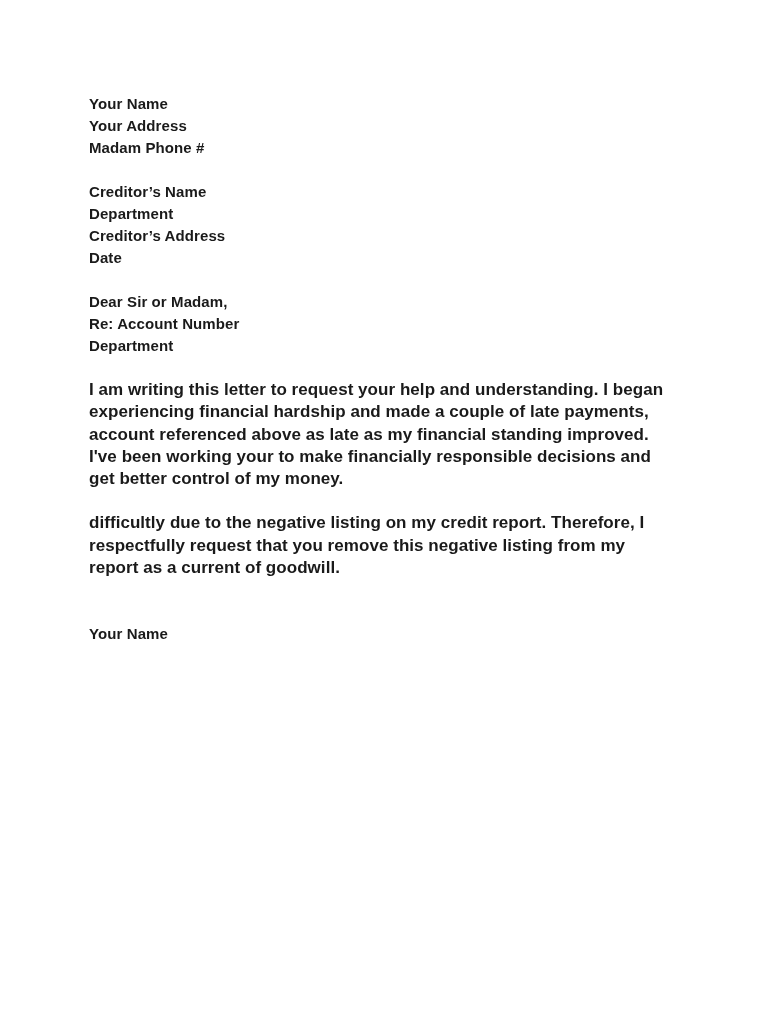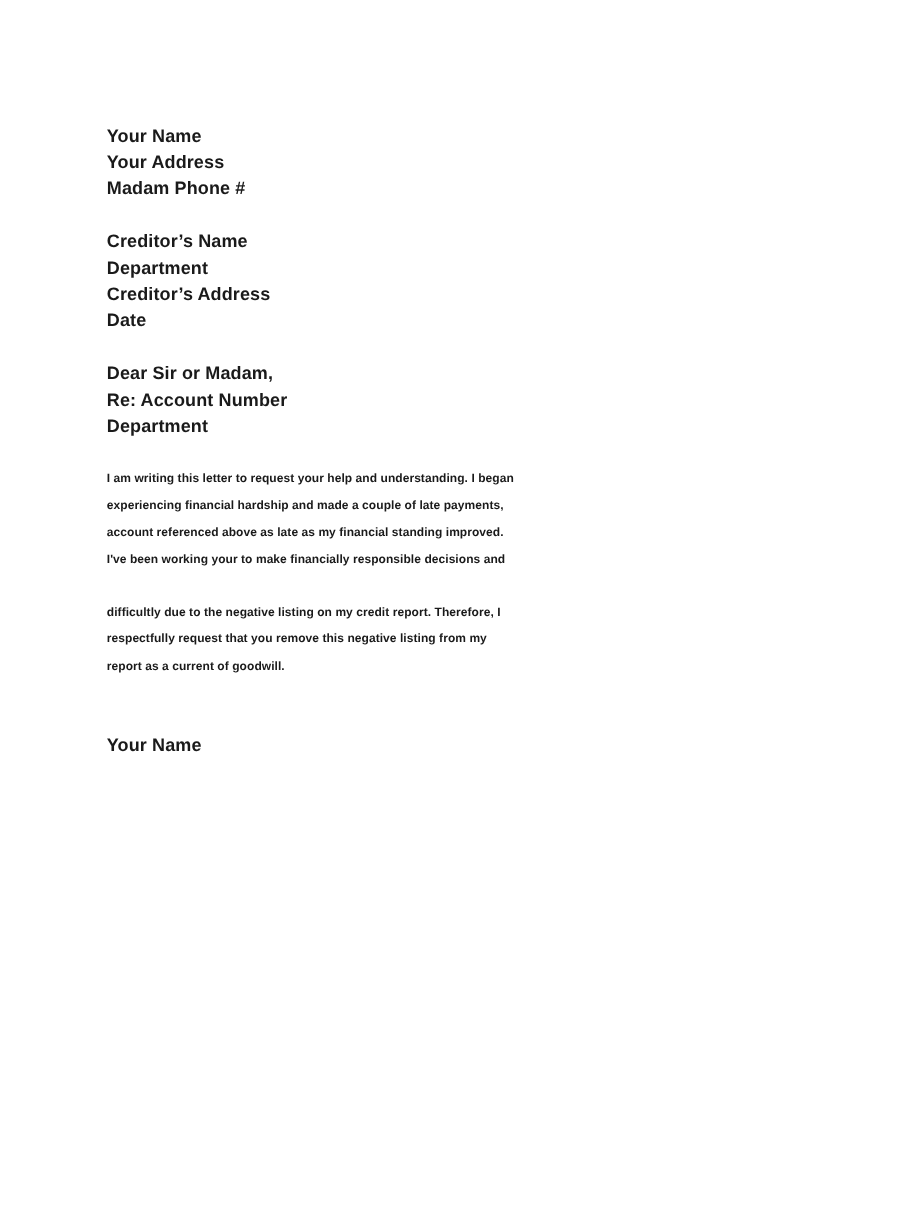--- a/index.html
+++ b/index.html
@@ -27,7 +27,7 @@
     width: 600px;
   }
   .block {
-    margin: 10px 0 22px 0;
+    margin: 0 0 22px 0;
   }
   .block:last-child {
     margin-bottom: 0;

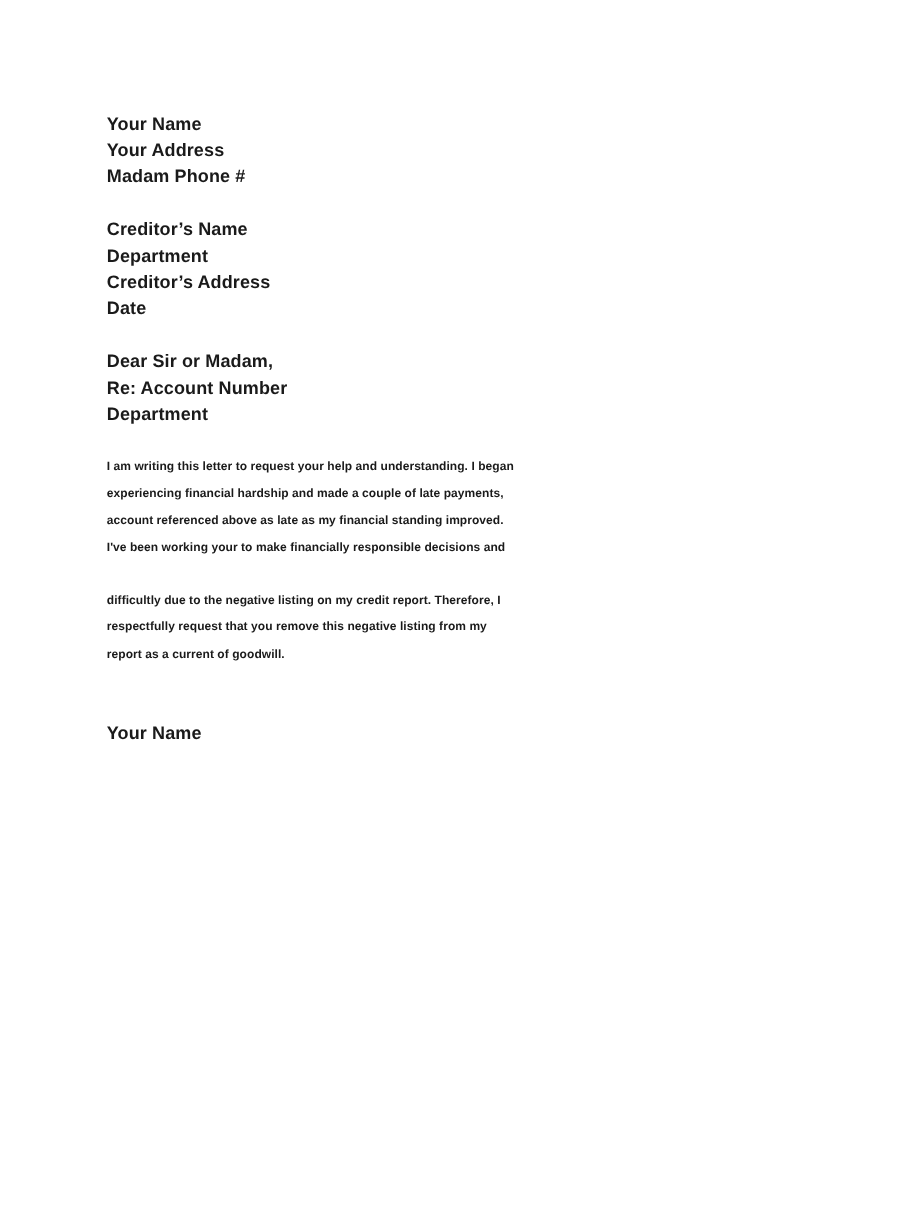--- a/index.html
+++ b/index.html
@@ -40,7 +40,7 @@
     white-space: pre-wrap;
   }
   .body-line {
-    font-size: 10px;
+    font-size: 17px;
     font-weight: bold;
     line-height: 22.3px;
     letter-spacing: 0.05px;

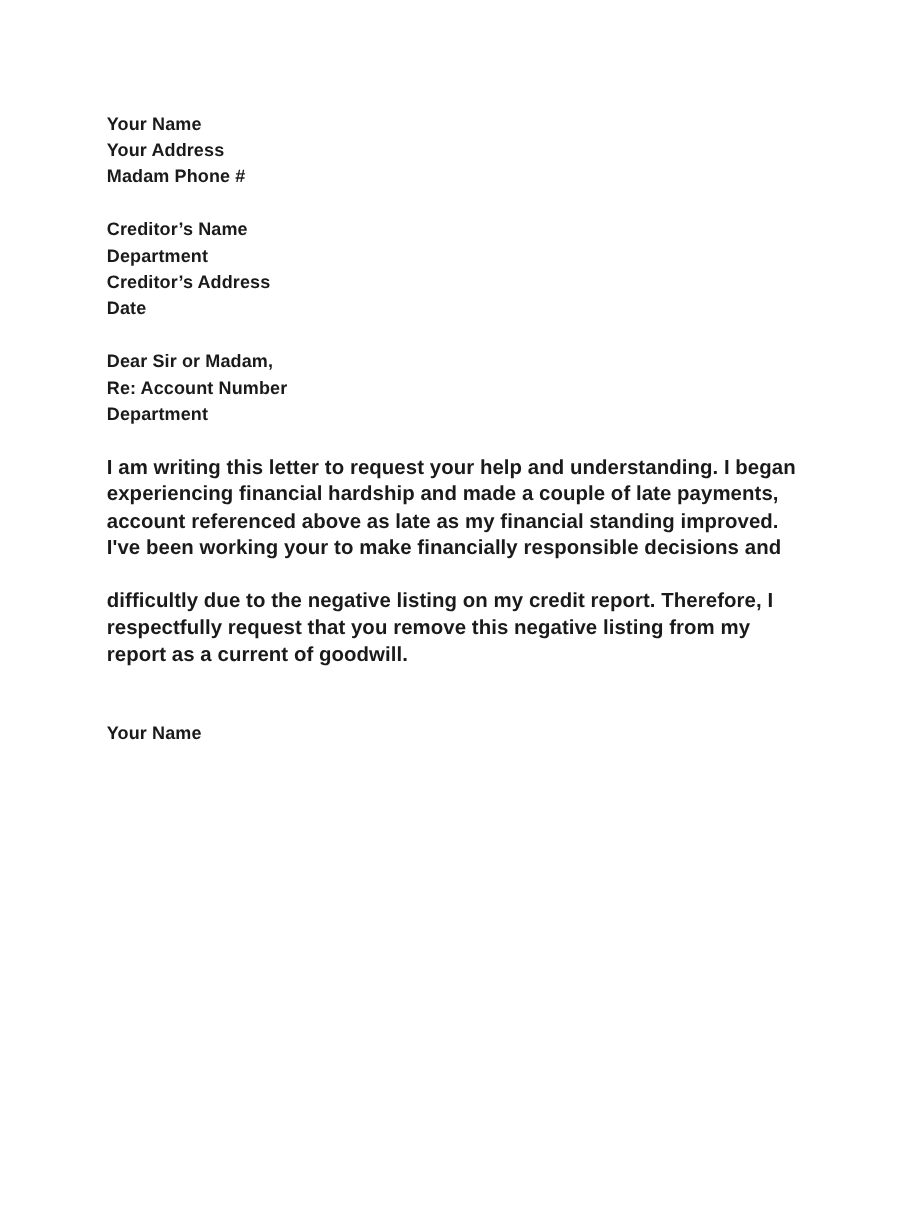--- a/index.html
+++ b/index.html
@@ -80,6 +80,7 @@
       <div class="body-line">experiencing financial hardship and made a couple of late payments,</div>
       <div class="body-line">account referenced above as late as my financial standing improved.</div>
       <div class="body-line">I've been working your to make financially responsible decisions and</div>
+      <div class="body-line">get better control of my money.</div>
     </div>
 
     <div class="block">

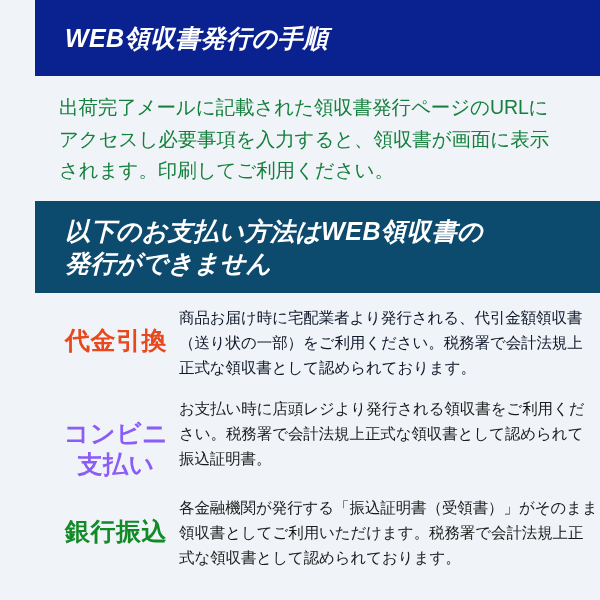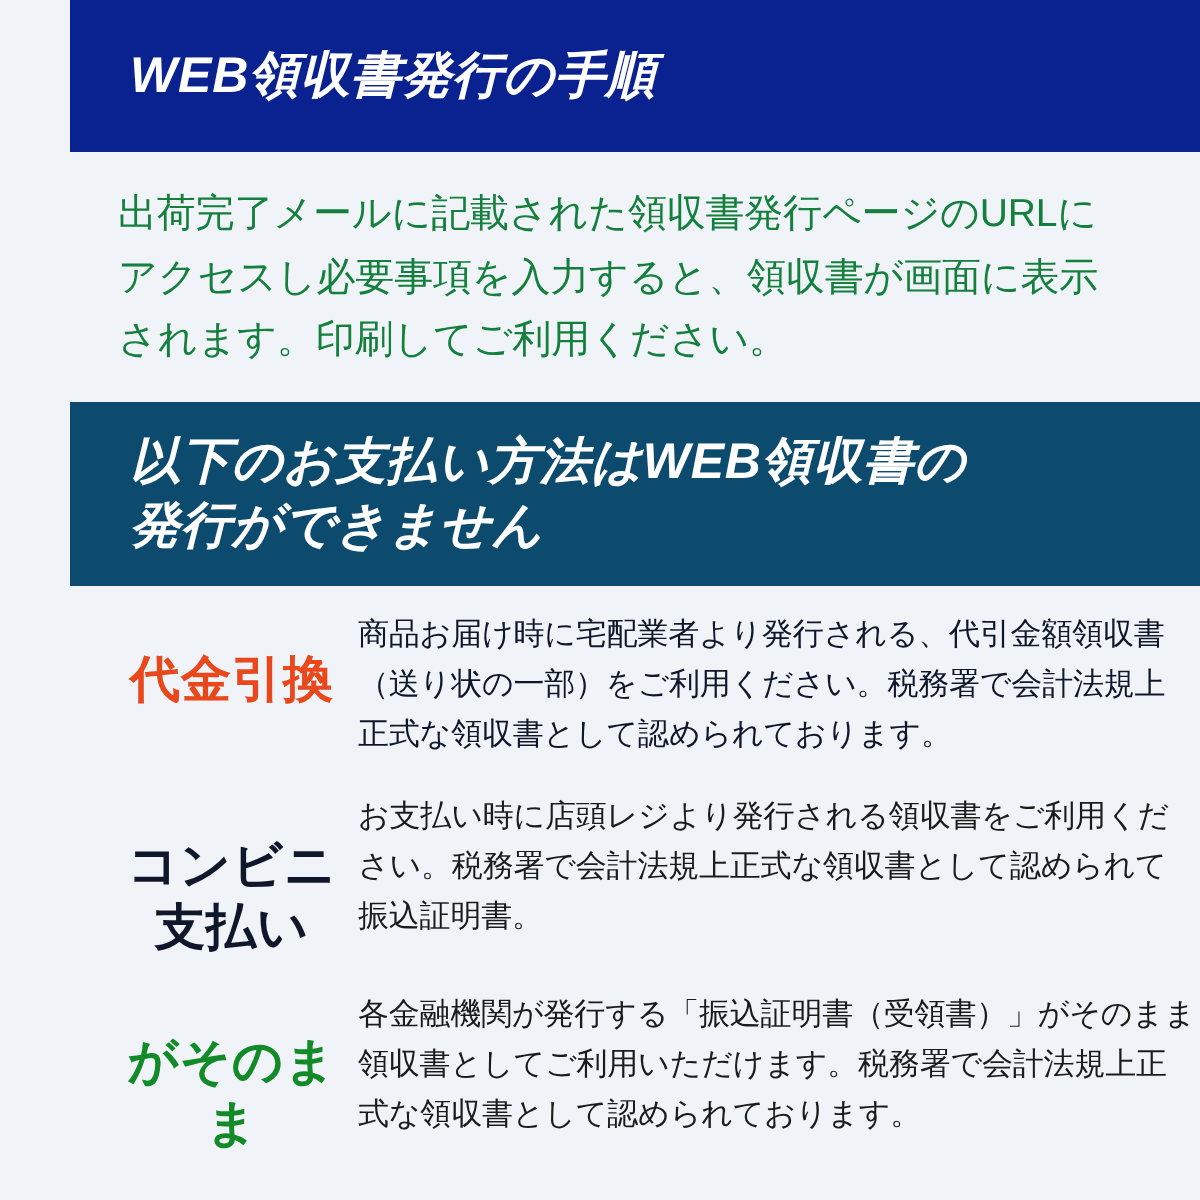--- a/index.html
+++ b/index.html
@@ -126,7 +126,7 @@
     </div>
 
     <div class="method-row row-konbini">
-      <div class="method-label" id="label-konbini" style="color: #0f172a;">コンビニ
+      <div class="method-label" id="label-konbini" style="color: #8b5cf6;">コンビニ
 支払い</div>
       <div class="method-desc" style="color: rgb(27, 27, 27);">お支払い時に店頭レジより発行される領収書をご利用くだ
 さい。税務署で会計法規上正式な領収書として認められて

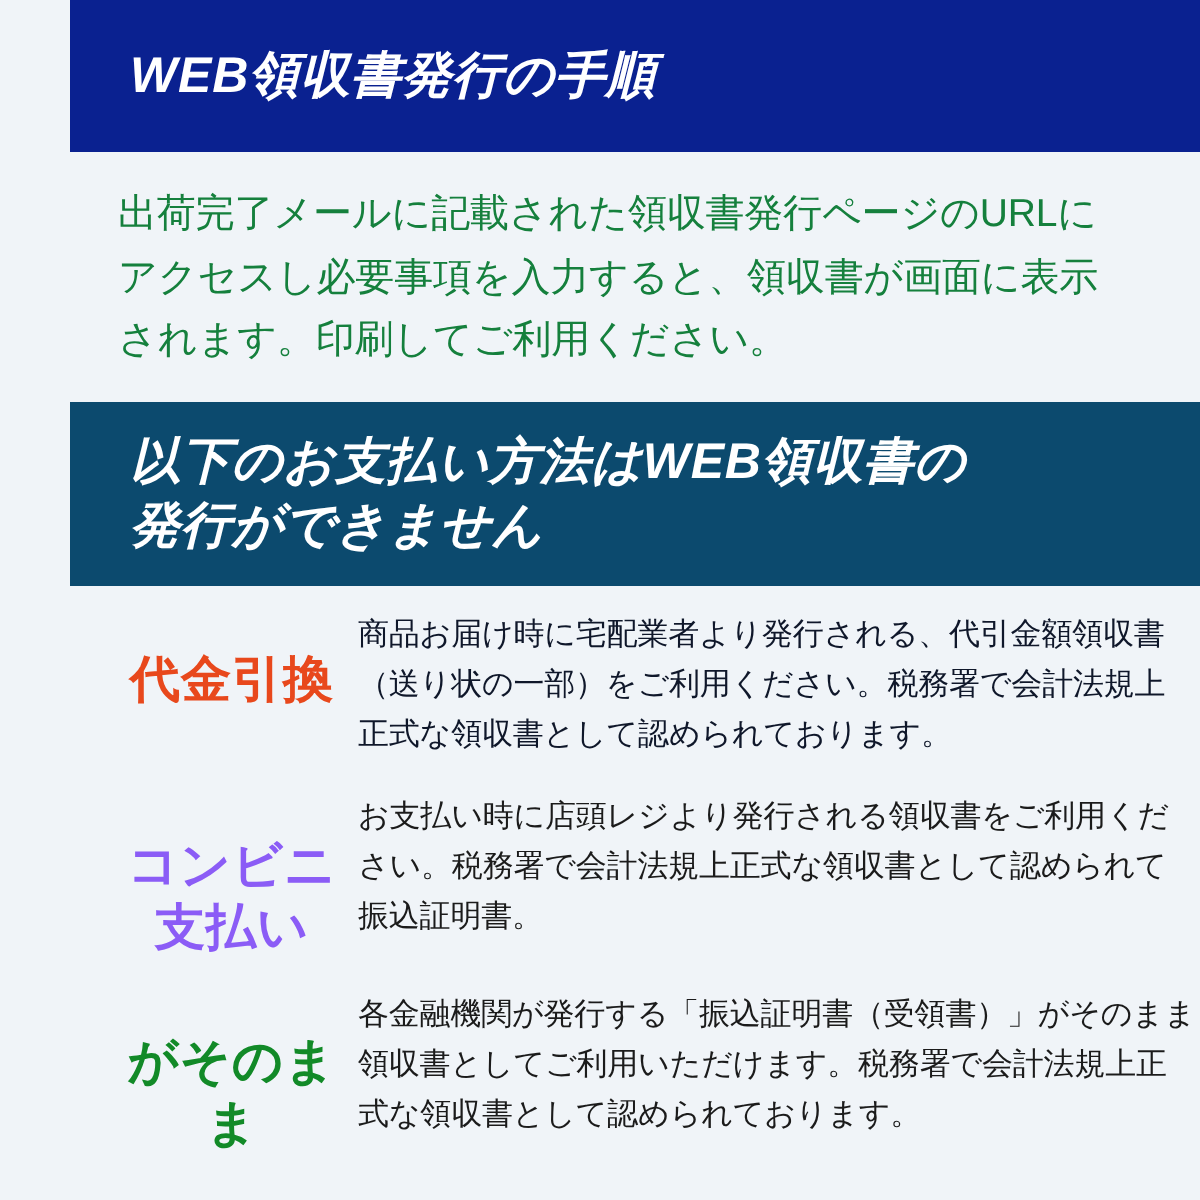--- a/index.html
+++ b/index.html
@@ -134,7 +134,7 @@
     </div>
 
     <div class="method-row row-bank">
-      <div class="method-label" id="label-bank" style="color: rgb(18, 138, 40);">がそのまま</div>
+      <div class="method-label" id="label-bank" style="color: rgb(18, 138, 40);">銀行振込</div>
       <div class="method-desc" style="color: rgb(27, 27, 27);">各金融機関が発行する「振込証明書（受領書）」がそのまま
 領収書としてご利用いただけます。税務署で会計法規上正
 式な領収書として認められております。</div>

■ ■ ■ ■ ■

Your answer must be a single number, the count of lines in the data that hold the string "margin".

3